Thus, the ILR transform is a way of analyzing log-transformed count data corresponding to contrasts between groups. The ILR transform yields a dataset that, under logistic-normality and log-normal assumptions (which, loosely speaking, are normality assumptions for compositional data), can be analyzed by standard, multivariate methods. PhILR creates an ILR transform where a coordinate corresponds to a (re-scaled) difference of log-counts of sister clades descending from a node in the tree.

Because we’re interested in phylogenetic patterns of association with disturbance frequency, we will perform regression on the PhILR coordinates to see which nodes have a significant association with disturbance frequency. We perform multiple generalized linear models with glm and pull out the F-statistics and P-values from an F-test. The nodes with P<0.05 are:

GLMs <- apply(Y.philr$df.ilrp,MARGIN=2,FUN=function(y,x) glm(y~x),x=disturbance_frequency)
Fstatistics <- sapply(GLMs,FUN=function(GLM) summary(aov(GLM))[[1]][1,'F value'])
Pvals <- sapply(GLMs,FUN=function(GLM) summary(aov(GLM))[[1]][1,'Pr(>F)'])
which(Pvals< 0.05/(nspecies-1) ) %>% names #5% familiy-wide error rate

## [1] "11" "14" "15" "16"

We can map these findings to the phylogeny by labelling nodes with their rounded F-statistics:

phylo.heatmap(tree,Y.clr)
nodelabels(1:4,as.numeric(names(sort(Pvals)[1:4])))
tiplabels(RNAcopyNumber$states)

The PhILR coordinate with the most significant association with disturbance frequency - the highest F statistic - corresponds to node 16, which separates t1 from {t2,t7} with RNA copy numbers {1} and {2,2}, respectively.

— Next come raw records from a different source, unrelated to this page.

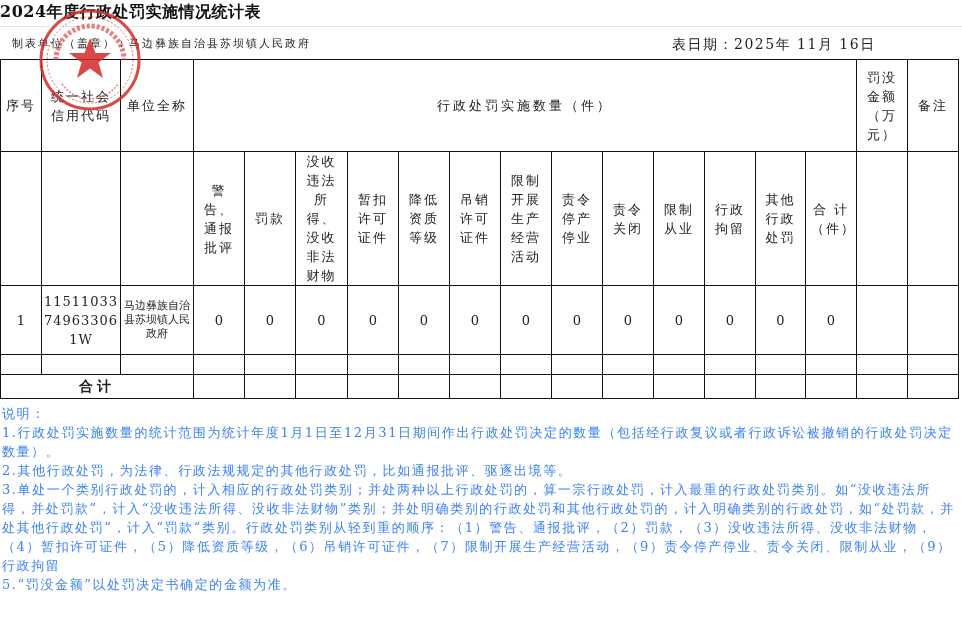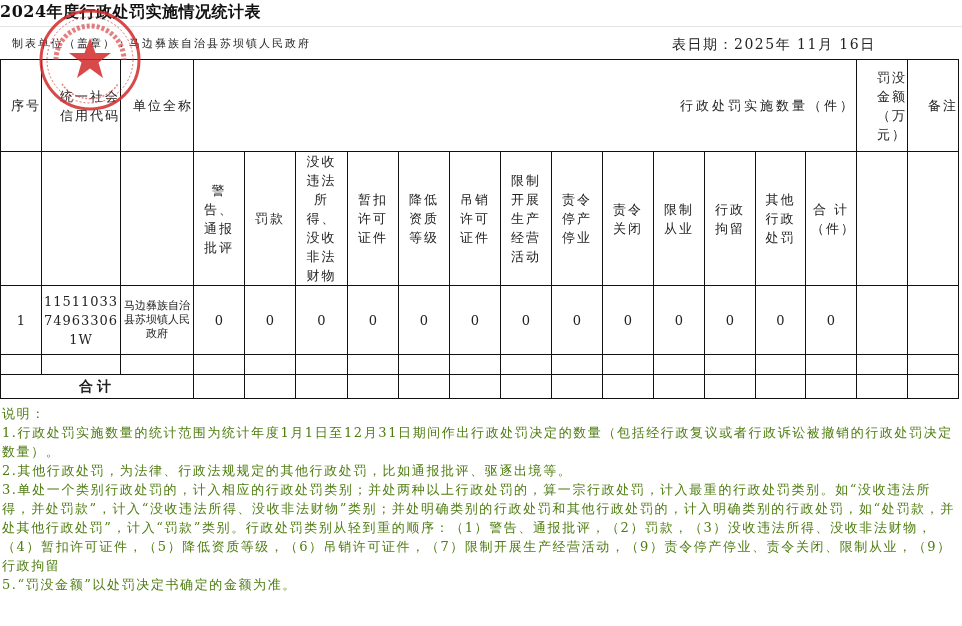"罚没金额（万元）" table.main tr.h1 td { text-align: right -> none }
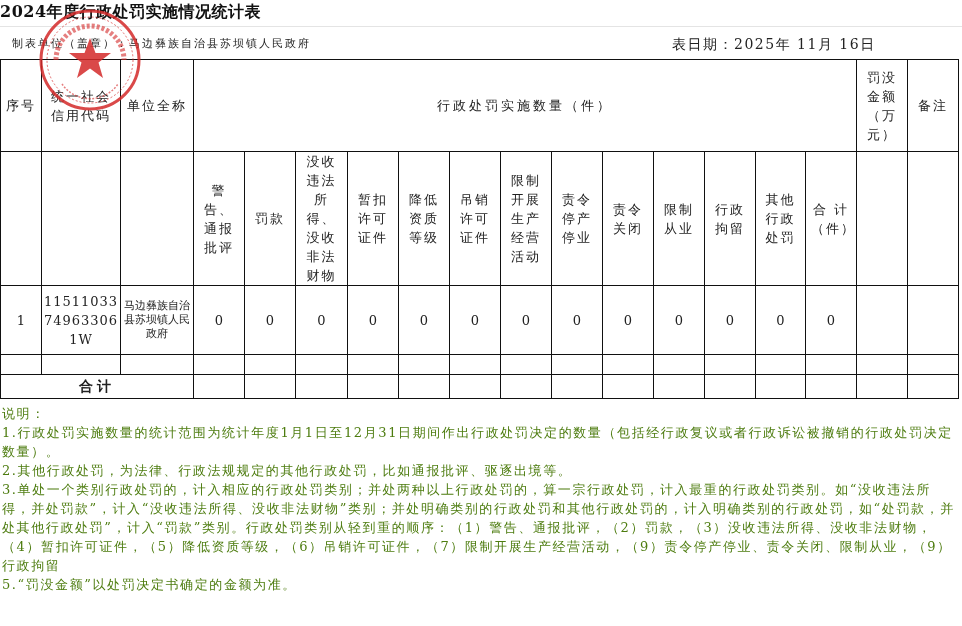"说明：" .notes { color: #4d7c0f -> #3b82f6 }
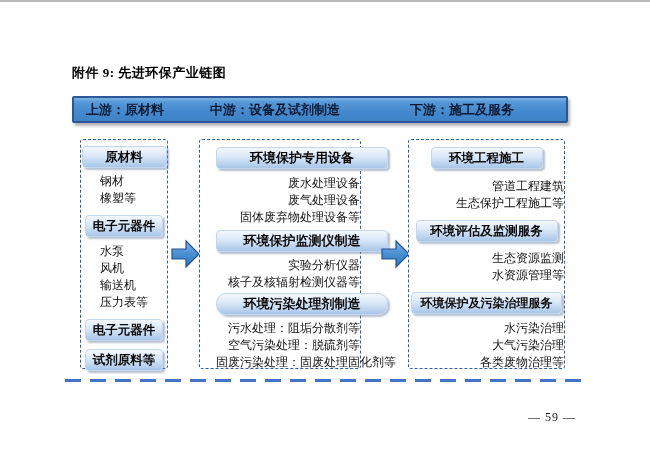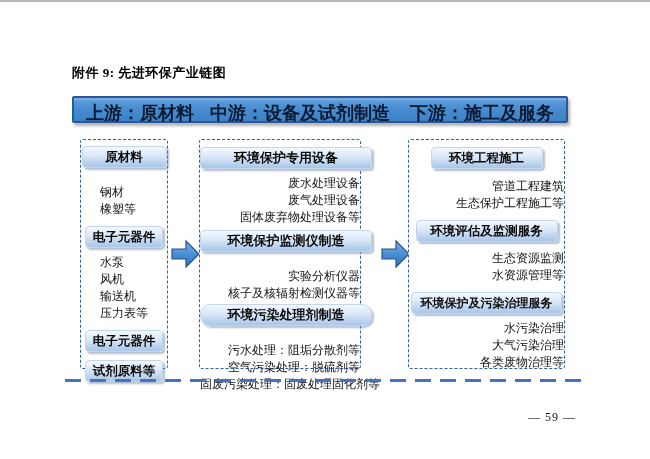"上游：原材料" .stage-bar span { font-size: 18px -> 13px }
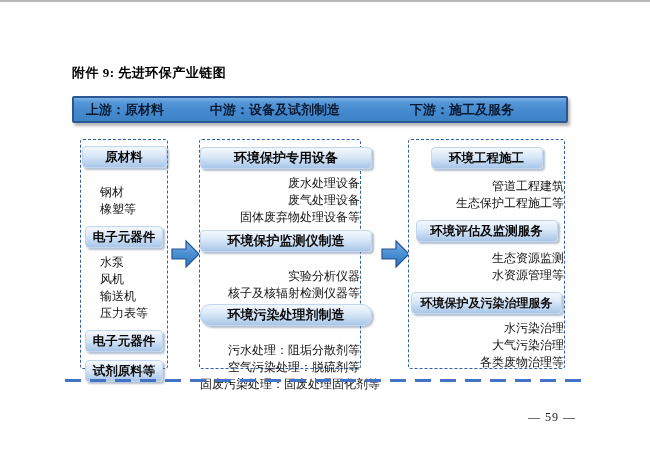"环境保护专用设备" .box-mid { padding-left: none -> 16px }
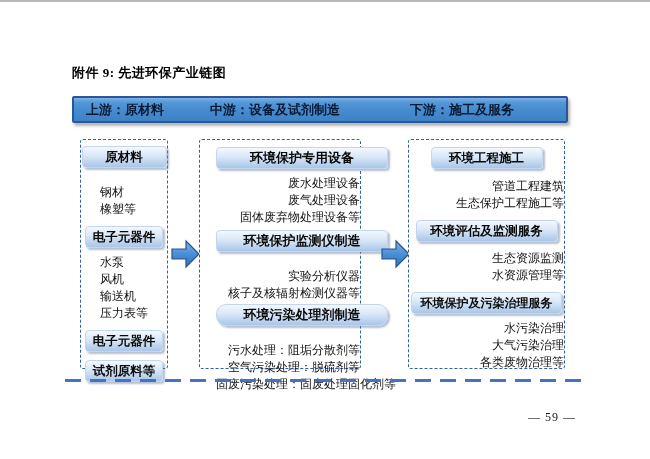"钢材" .gap5 { margin-top: 16px -> 5px }
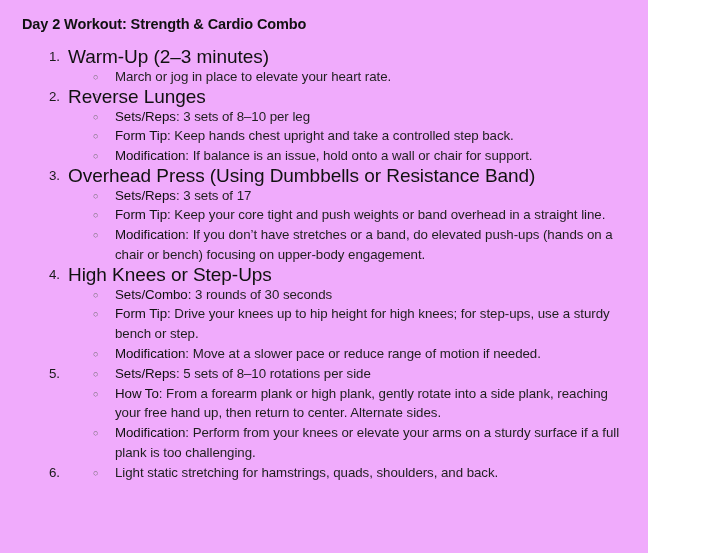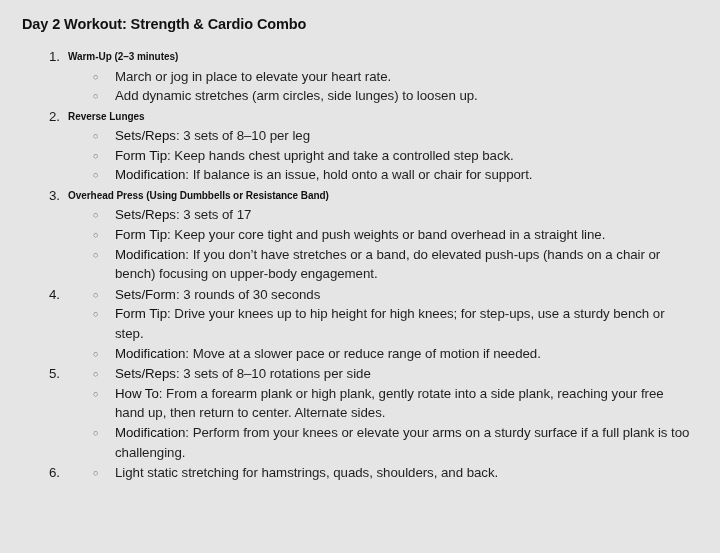"Day 2 Workout: Strength &" .page { background: #e5e5e5 -> #f0abfc; width: 720px -> 648px }
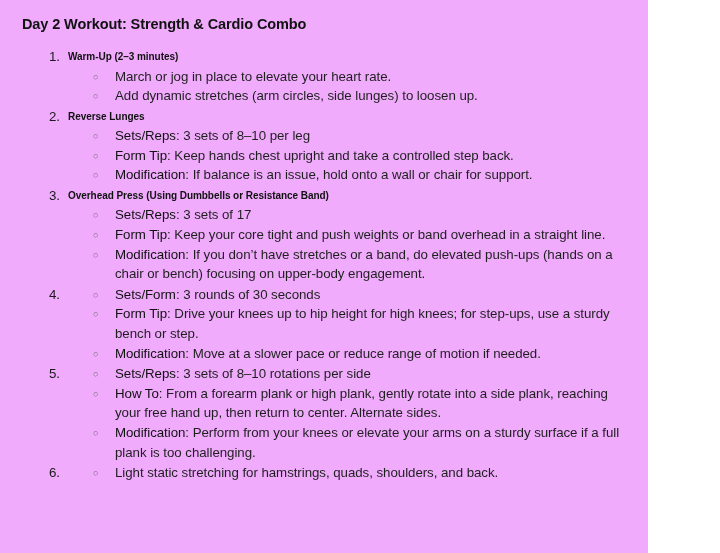"Warm-Up (2–3 minutes)" .item-title { font-size: 10px -> 19px; font-weight: bold -> normal }
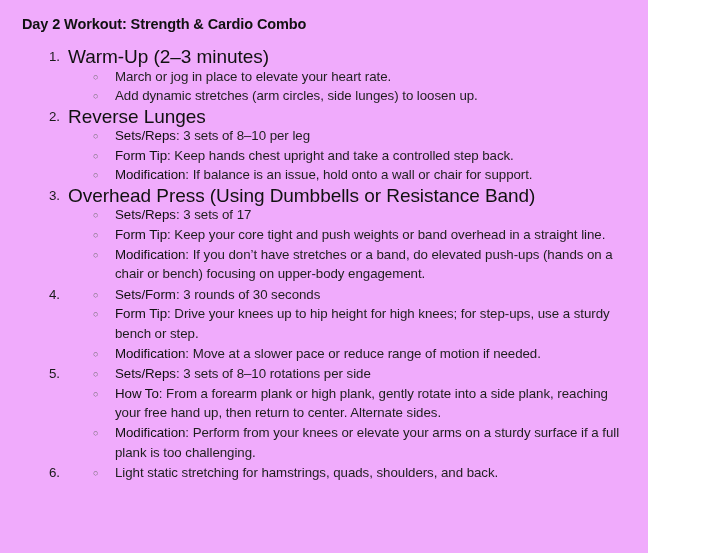"Add dynamic stretches (arm circles," span { html: <span>Add dynamic stretches (arm circles, side lunges) to loosen up.</span> -> none }
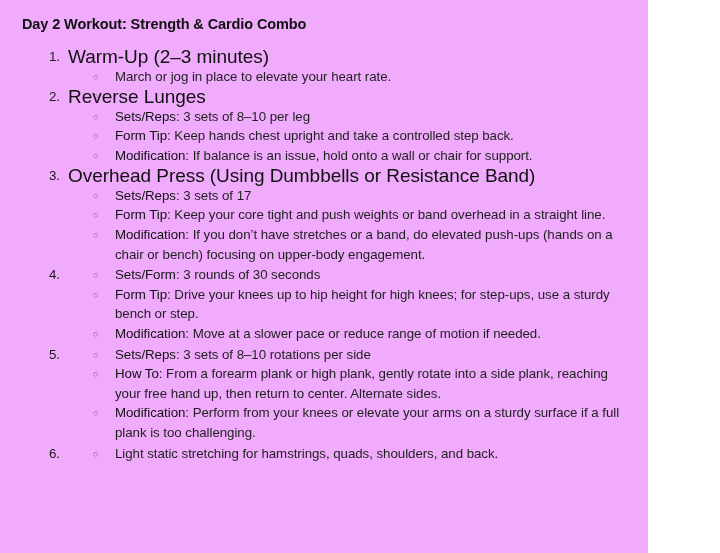"High Knees or Step-Ups" div.item-title { html: none -> <div>High Knees or Step-Ups</div> }
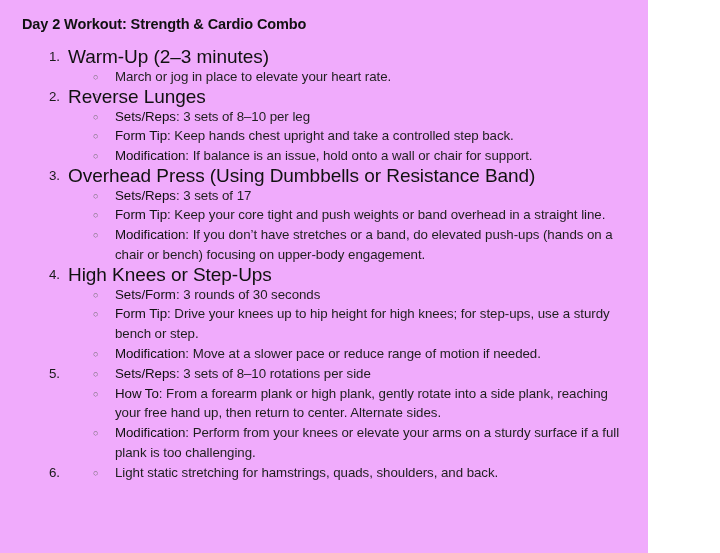"Sets/Form" span.lead { text: Sets/Form -> Sets/Combo }
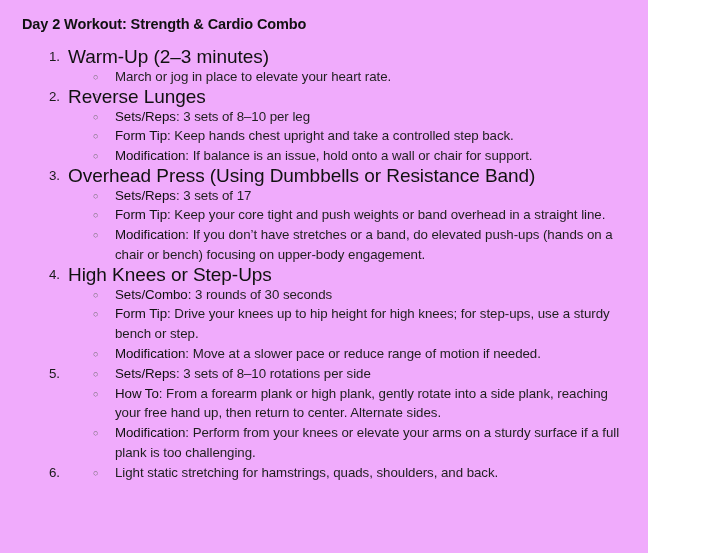": 3 sets of 8–10 rotations" span { text: 3 -> 5 }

The second most significant PhILR variable corresponds to node 14, separating {t5,t4,t8} from {t3,t7,t2,t1}, with RNA copy numbers {4,7,7} and {2,2,2,1}, respectively. The third most significant PhILR coordinate corresponds to the root, splitting the tree into RNA copy numbers {6,5,5} and {1,2,2,2,7,7,4}. The fourth significant PhILR coordinate separates t3 from {t1,t2,t7}, separating RNA copy numbers {2} from {2,2,1}, which is likely significant due to the nested, descendant node - the most significant PhILR coordinate identified earlier, which better split OTUs based on RNA copy number. Using only sequence-count data and environmental meta-data, PhILR has identified nodes with sister clades containing different RNA copy numbers, the driving functional ecological trait in these data.

PhILR transforms sequence-count data into real-valued log-ratios corresponding to contrasts of sister clades in each node of the phylogeny. PhILR is undefined for trees with polytomies and the coordinates, although orthogonal, are dependent under increases in one clade that do not come with a concomitant geometric decrease in its sister clade, causing a nested dependence observed here. Consequently, multiple hypothesis tests may lead to a high false-positive rate (see Washburne et al. 2017 for discussion of this nested dependence).

Phylogenetic factorization (phylofactor)

Phylofactorization was built to correct for the nested dependence of nodes, the forced resolution of polytomies and the contrast of sister clades arising in an application of an ILR transform directly to a rooted phylogeny, as done in the unweighted PhILR transform. To do so, phylofactorization makes variables corresponding to edges in the tree.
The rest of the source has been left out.